In the modern economy, most money takes the form of bank deposits. But how those bank deposits are created is often misunderstood; the principal way is through commercial banks making loans. Whenever a bank makes a loan, it simultaneously creates a matching deposit in the borrower’s bank account, thereby creating new money. The reality of how money is created today differs from the description found in some economics textbooks:

  • Rather than banks receiving deposits when households
  • save and then lending them out, bank lending creates deposits.

In normal times, the central bank does not fix the amount of money in circulation, nor is central bank money ‘multiplied up’ into more loans and deposits. Although commercial banks create money through lending, they cannot do so freely without limit. Banks are limited in how much they can lend if they are to remain profitable in a competitive banking system. Regulation also acts as a constraint on banks’ activities in order to maintain the resilience of the financial system. And the households and companies who receive the money created by new lending may take actions that affect the stock of money — they could quickly ‘destroy’ money by using it to repay their existing debt, for instance. Monetary policy acts as the ultimate limit on money creation.

Bitcoin is a complementary technology

R200 note with 1s and 0s

Bitcoin works as a complementary technology to our current legacy banking system but also as a bridge creating a new super layer of “finance” which operates autonomously on the internet with its own built in accounting, security, payments & settlements system and unit of account, all neatly rolled up in an open source protocol that cannot be controlled by a single entity, group or state.

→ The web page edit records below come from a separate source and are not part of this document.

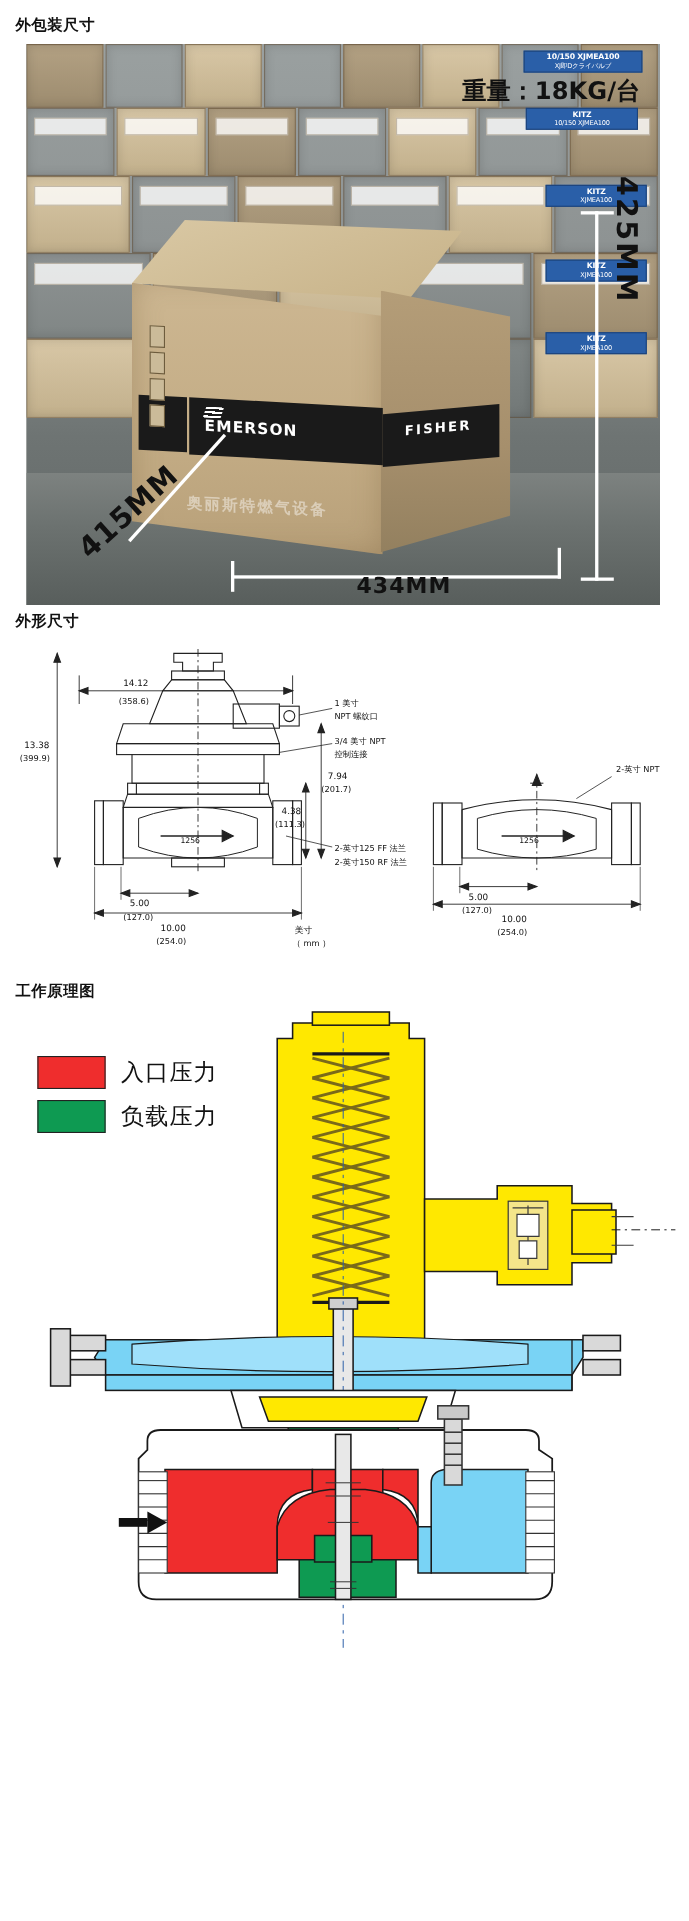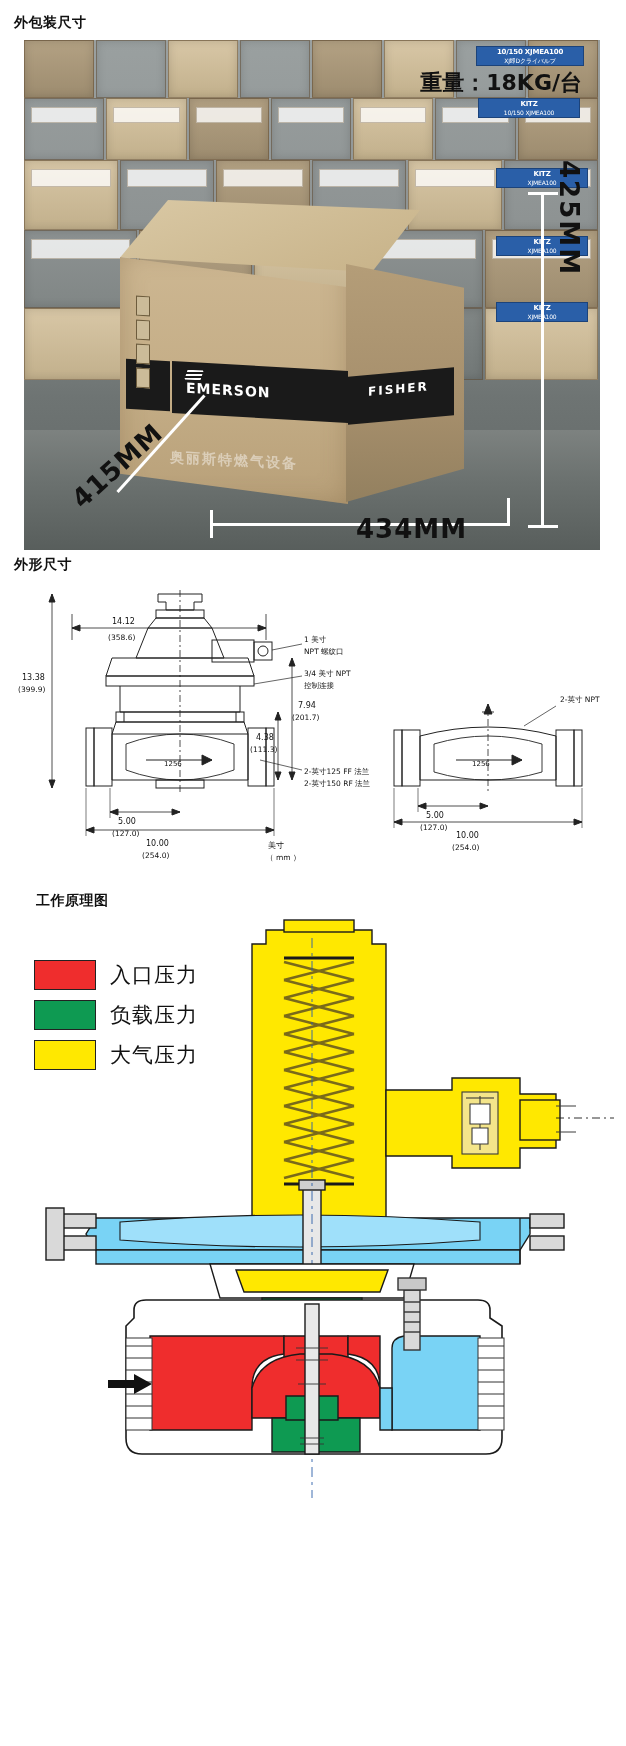--- a/index.html
+++ b/index.html
@@ -18,21 +18,21 @@
 
   .section-title {
     font-size: 14px;
     font-weight: bold;
     color: #111;
     padding: 0 0 0 14px;
     letter-spacing: 0.5px;
   }
   #title-packaging { padding-top: 14px; }
   #title-dimensions { padding-top: 6px; }
-  #title-principle { padding-top: 18px; margin-left: 22px; }
+  #title-principle { padding-top: 18px; }
 
   
   .photo-wrap {
     position: relative;
     width: 576px;
     height: 510px;
     margin: 8px 0 0 24px;
     overflow: hidden;
     background: #8b8f8c;
   }
@@ -117,21 +117,21 @@
     font-size: 14px; letter-spacing: 2px; transform: skewY(3deg); font-weight: bold;
   }
 
   
   .dim {
     position: absolute; color: #111; font-weight: bold;
     font-family: "DejaVu Sans", "Liberation Sans", sans-serif;
   }
   .dim-h { font-size: 26px; right: 16px; top: 120px;
     writing-mode: vertical-rl; letter-spacing: 2px; }
-  .dim-w { font-size: 26px; left: 300px; bottom: 6px; letter-spacing: 1px; margin-left: 32px; }
+  .dim-w { font-size: 20px; left: 300px; bottom: 6px; letter-spacing: 1px; }
   .dim-d { font-size: 26px; left: 62px; bottom: 36px;
     transform: rotate(-42deg); transform-origin: left bottom; letter-spacing: 1px; }
   .weight {
     position: absolute; right: 18px; top: 28px;
     font-size: 22px; font-weight: bold; color:#111;
   }
   .ruler { position:absolute; background:#fff; }
   .r-right { right: 56px; top: 152px; width: 3px; height: 336px; }
   .r-right-t { right: 42px; top: 152px; width: 30px; height: 3px; }
   .r-right-b { right: 42px; top: 485px; width: 30px; height: 3px; }
@@ -441,24 +441,20 @@
   <div class="principle-wrap">
 
     <div class="legend">
       <div class="legend-row">
         <span class="legend-sw" style="background:#ef2d2d"></span>
         <span class="legend-tx">入口压力</span>
       </div>
       <div class="legend-row">
         <span class="legend-sw" style="background:#0e9a52"></span>
         <span class="legend-tx">负载压力</span>
-      </div>
-      <div class="legend-row">
-        <span class="legend-sw" style="background:#ffe800"></span>
-        <span class="legend-tx">大气压力</span>
       </div>
     </div>
 
     <svg width="626" height="600" viewBox="0 0 626 600">
       <g stroke="#1a1a1a" stroke-width="1.4" fill="none">
 
         <path d="M266 26 L266 12 L372 12 L372 26 L386 26 L386 300 L252 300 L252 26 Z" fill="#ffe800"></path>
         <rect x="284" y="2" width="70" height="12" fill="#ffe800"></rect>
 
         <g stroke="#7a6a1a" stroke-width="2.6" fill="none">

This “super-layer” can interact with any regular FIAT currency and is perfect for large cross border transactions as well as “fractional spending” for content consumption. This I believe will have great impact on traditional financial services, as the single individual now becomes empowered to choose which fiscal policies he/she believes in and ultimately supports. We are becoming a global world and Bitcoin is bringing us a step closer to global financial inclusion.

The industry is very much a “new born” but has come on in leaps and bounds since its inception, already exemplified in the fact that the Bitcoin network is currently the biggest computer network on the planet with more processing power than that of the known supercomputers combined.

With such liberty also comes responsibility and is it imperative that individuals understand how “Money” is created and controlled in order to make informed decisions about their personal finances as well as understand the monetary policies in place in their selective jurisdictions.